La péréquation est une fumisterie et Ottawa nous coûte beaucoup plus cher qu’il nous rapporte. Il faut remplacer la fausse charité par la vraie justice et «une province pauvre» par un pays riche. George Washington a fait l’indépendance des États-Unis en répétant There is no gifts between nations. Cette vérité n’a jamais cessé d’être d’actualité et doit nous inspirer.

On voit bien que la détresse actuelle de notre parti ne peut donc se résumer à une seule question de leadership. Mais les personnes qui le dirigent actuellement ont un devoir crucial et impérieux: mettre l’intérêt national avant toute forme d’ambitions personnelles. Qui est le mieux placé pour nous conduire rapidement au pouvoir, étape essentielle vers l’indépendance? Cette réflexion s’impose aussi à tous les militants qui doivent faire preuve de lucidité, de solidarité et d’unité pour renforcer notre option.

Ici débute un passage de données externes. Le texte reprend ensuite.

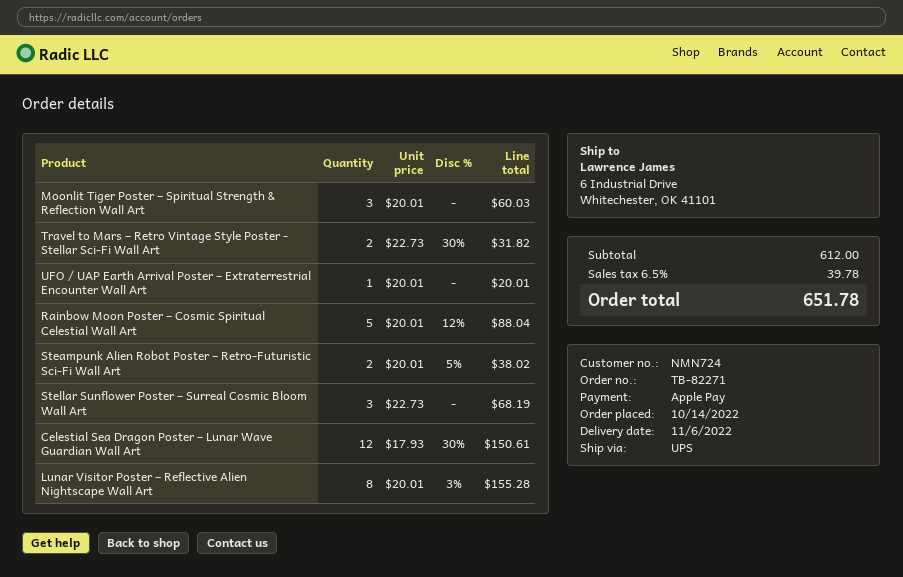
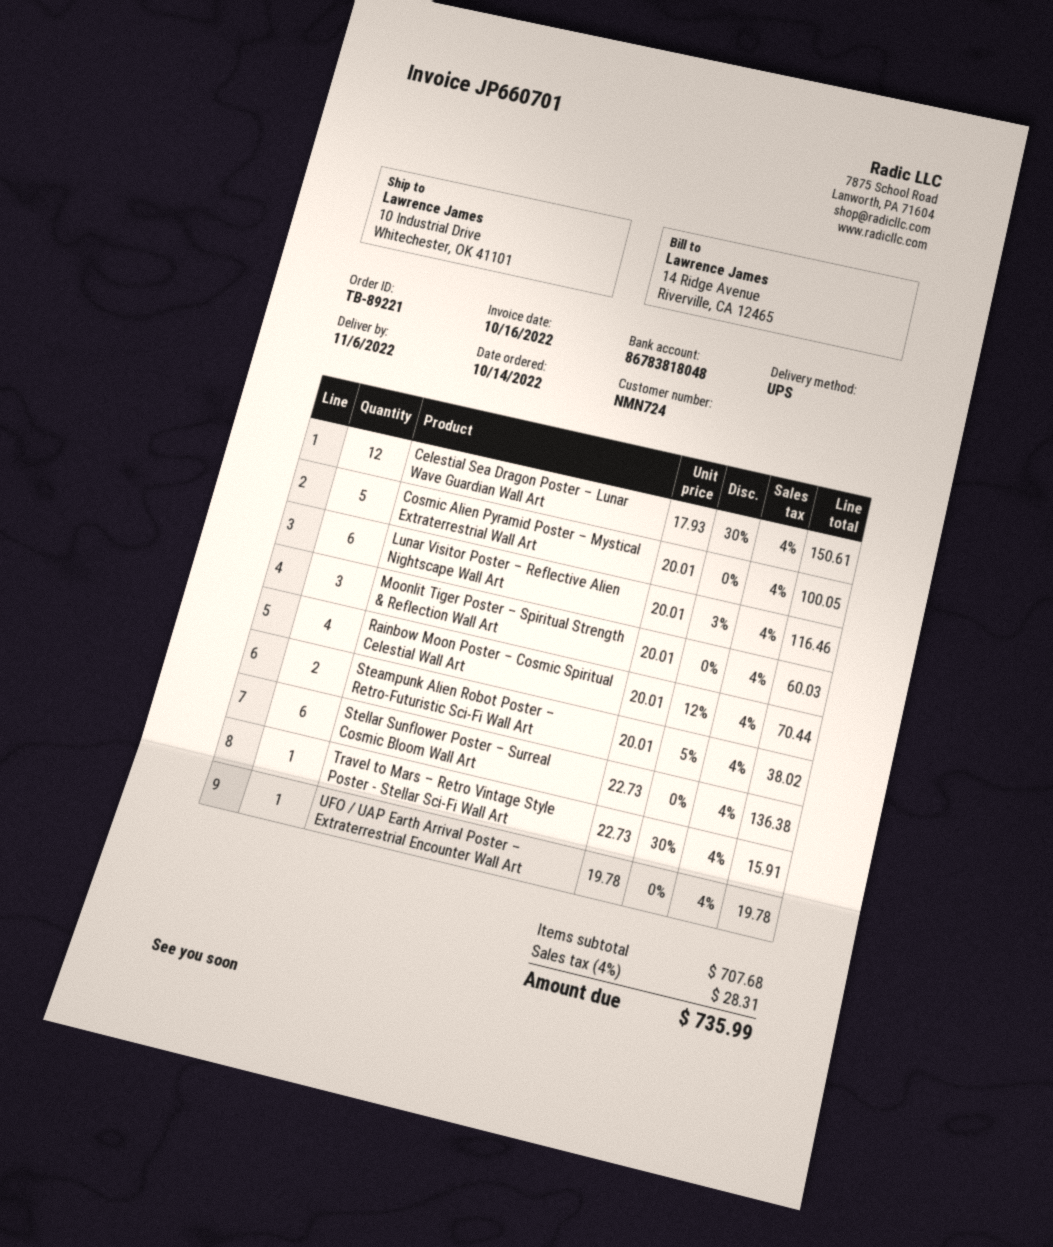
order number: TB-82271 -> TB-89221
ship to: 6 Industrial Drive, Whitechester, OK 41101 -> 10 Industrial Drive, Whitechester, OK 41101
Travel to Mars – Retro Vintage Style Poster - Stellar Sci-Fi Wall Art: 2 x 22.73 - 30% = 31.82 -> 1 x 22.73 - 30% = 15.91
UFO / UAP Earth Arrival Poster – Extraterrestrial Encounter Wall Art: 1 x 20.01 = 20.01 -> 1 x 19.78 = 19.78
Rainbow Moon Poster – Cosmic Spiritual Celestial Wall Art: 5 x 20.01 - 12% = 88.04 -> 4 x 20.01 - 12% = 70.44
Stellar Sunflower Poster – Surreal Cosmic Bloom Wall Art: 3 x 22.73 = 68.19 -> 6 x 22.73 = 136.38
Lunar Visitor Poster – Reflective Alien Nightscape Wall Art: 8 x 20.01 - 3% = 155.28 -> 6 x 20.01 - 3% = 116.46
Cosmic Alien Pyramid Poster – Mystical Extraterrestrial Wall Art: none -> 5 x 20.01 = 100.05
subtotal: 612.00 -> 707.68
tax: 6.5% = 39.78 -> 4% = 28.31
total: 651.78 -> 735.99

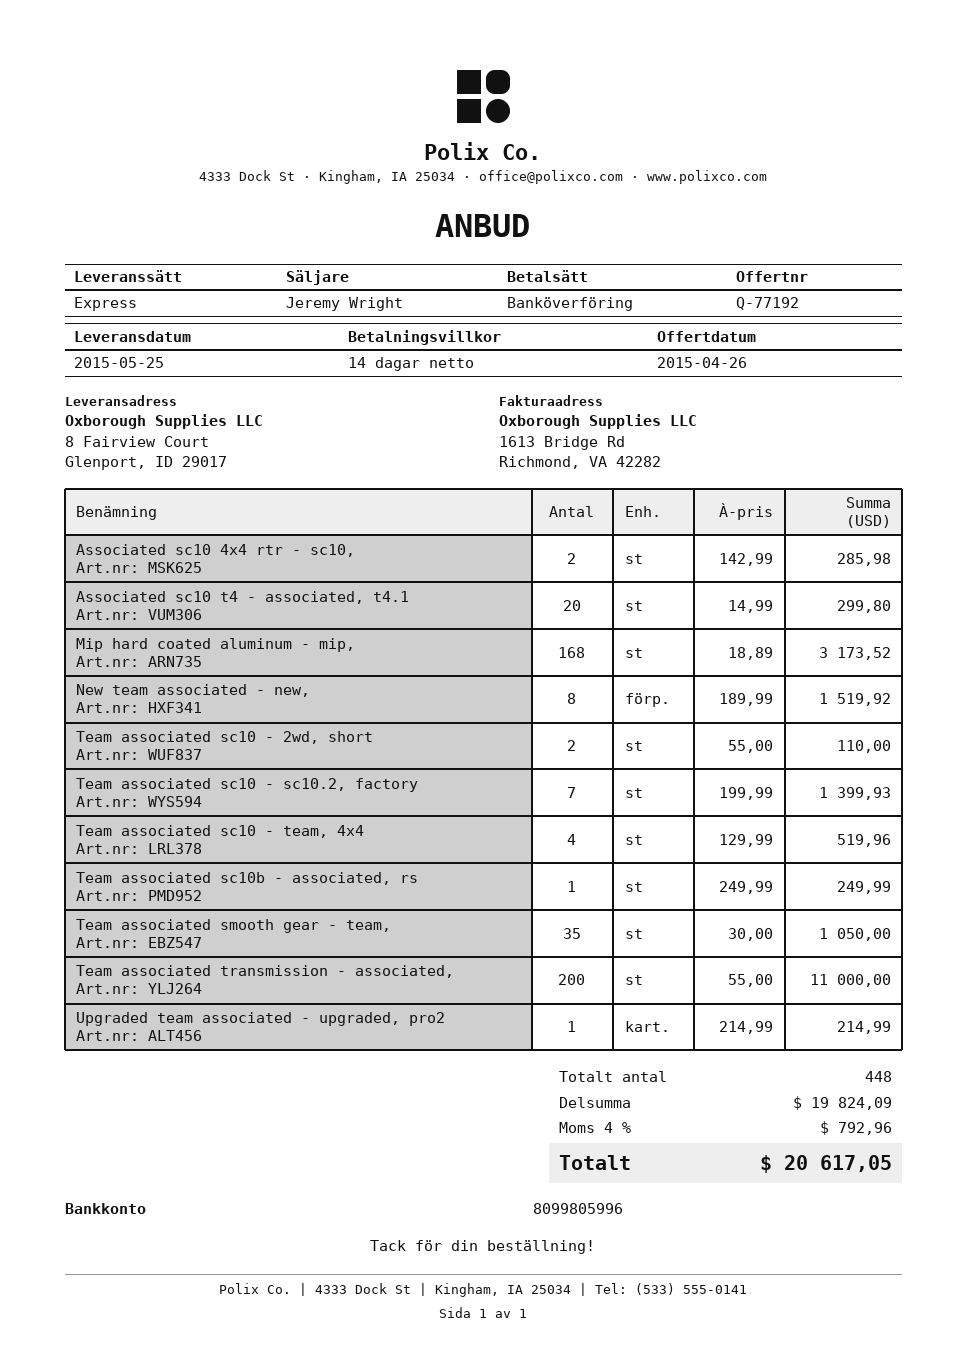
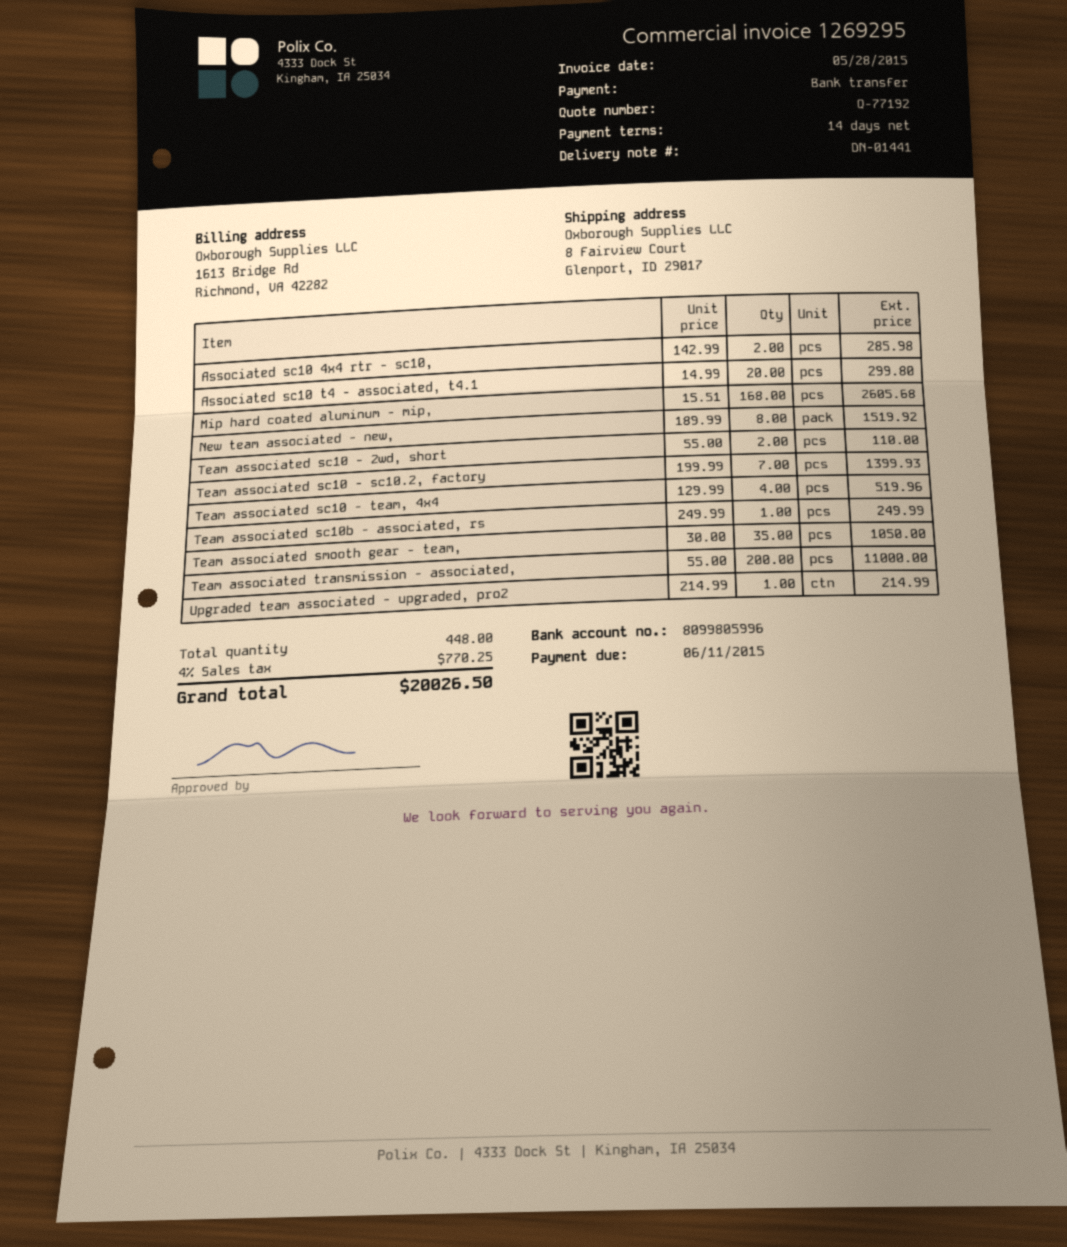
Mip hard coated aluminum - mip,: 168 x 18.89 = 3173.52 -> 168 x 15.51 = 2605.68
tax: 4% = 792.96 -> 4% = 770.25
total: 20617.05 -> 20026.50

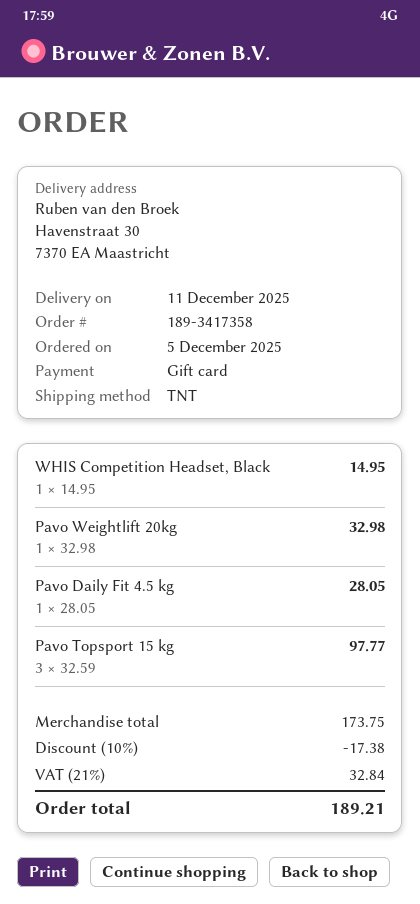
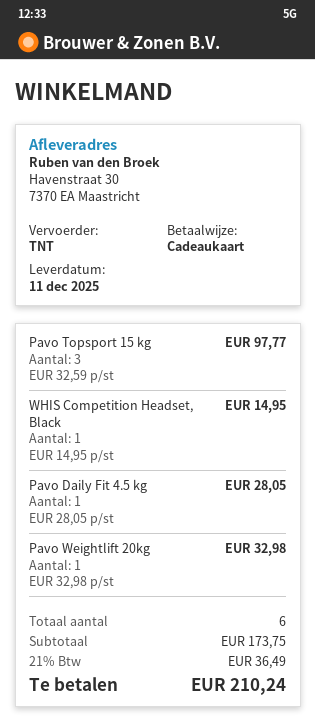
discount: 10% = 17.38 -> none
tax: 21% = 32.84 -> 21% = 36.49
total: 189.21 -> 210.24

Je milite depuis quarante ans dans ce parti, et le fais encore. Il fut et est toujours un formidable instrument de progrès national. Pourvu qu’il soit bien orienté et bien dirigé. La sagesse est de le sauver dans l’unité, plutôt que chercher de lentes et incertaines alternatives. Ces recherches sont honorables, mais elles doivent s’effectuer dans un esprit de solidarité et d’efficacité.

Je suis bien placé, avec la trajectoire qui est la mienne, pour dire aux personnes concernées qu’elles doivent penser à la patrie avant tout. Chevalier de Lorimier, à la veille de sa mort injuste et héroïque, pensait-il à ses intérêts personnels quand il a dit: «Vive la liberté! Vive l’indépendance!»? L’heure du réveil a sonné.